*** Opening DATA FOR THE TASK ***

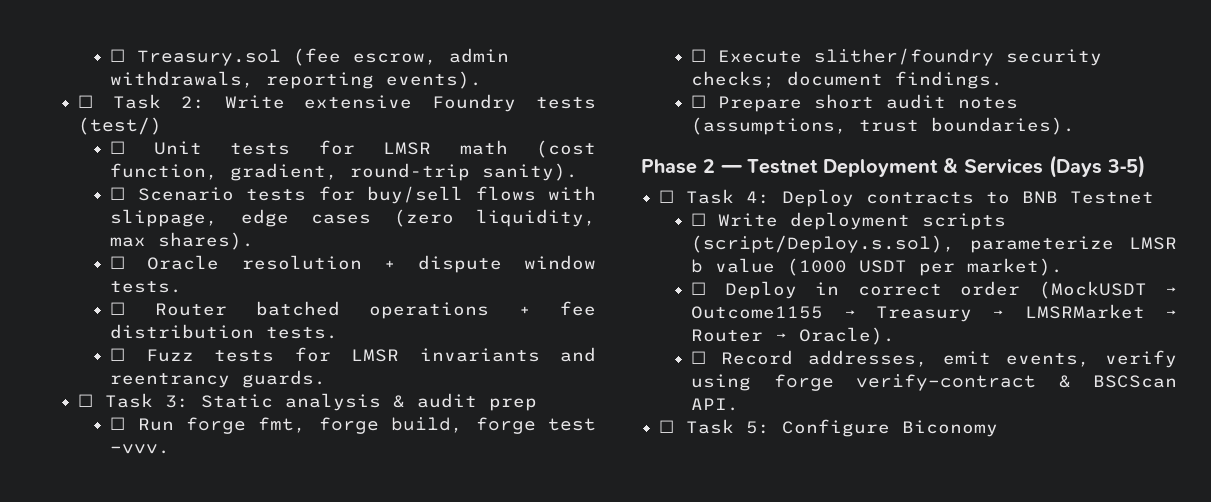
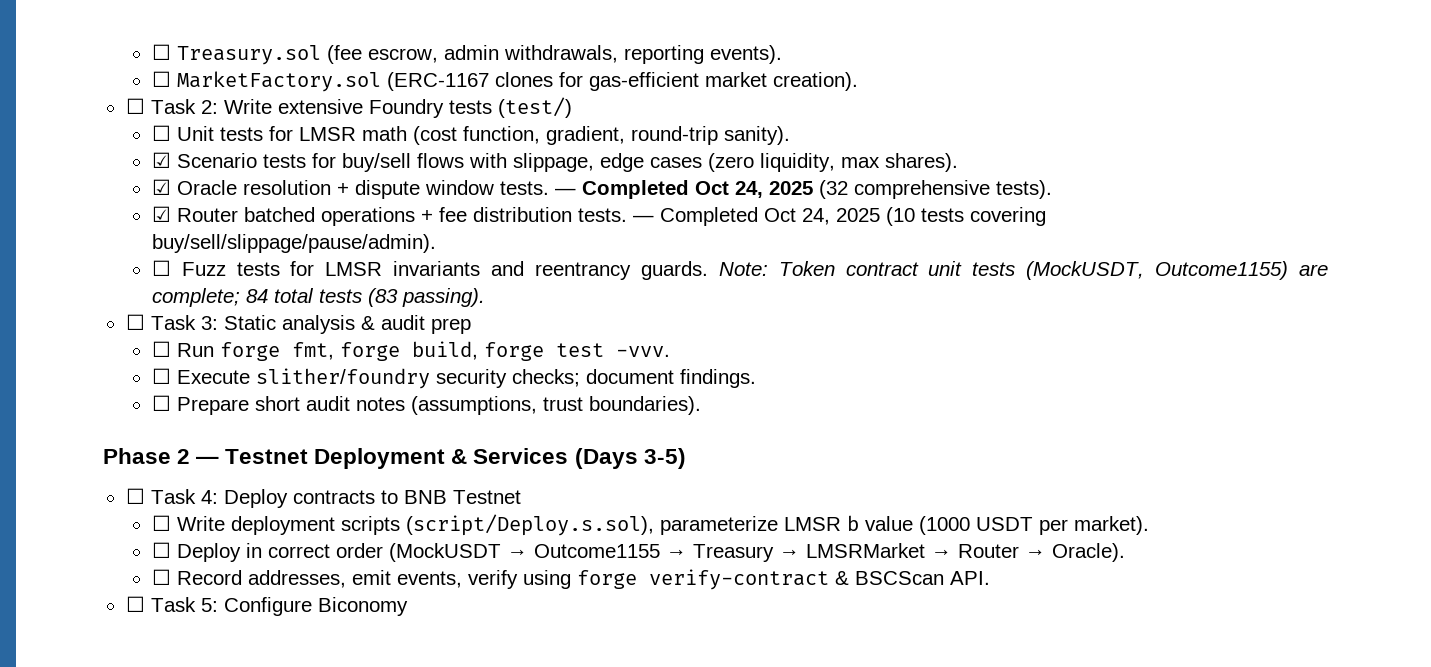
+ ☐ MarketFactory.sol (ERC-1167 clones for gas-efficient market creation).
- ☐ Scenario tests for buy/sell flows with slippage, edge cases (zero liquidity, max shares).
+ ☑ Scenario tests for buy/sell flows with slippage, edge cases (zero liquidity, max shares).
- ☐ Oracle resolution + dispute window tests.
- ☐ Router batched operations + fee distribution tests.
+ ☑ Oracle resolution + dispute window tests. — Completed Oct 24, 2025 (32 comprehensive tests).
+ ☑ Router batched operations + fee distribution tests. — Completed Oct 24, 2025 (10 tests covering buy/sell/slippage/pause/admin).
+ Note: Token contract unit tests (MockUSDT, Outcome1155) are complete; 84 total tests (83 passing).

*** Closing DATA FOR THE TASK ***

WHAT IS NEEDED:
Copy exactly. The range runs from the line containing "- ☐ Router batched" through the last line of the data.

TASK SOLUTION:
- ☐ Router batched operations + fee distribution tests.
+ ☑ Oracle resolution + dispute window tests. — Completed Oct 24, 2025 (32 comprehensive tests).
+ ☑ Router batched operations + fee distribution tests. — Completed Oct 24, 2025 (10 tests covering buy/sell/slippage/pause/admin).
+ Note: Token contract unit tests (MockUSDT, Outcome1155) are complete; 84 total tests (83 passing).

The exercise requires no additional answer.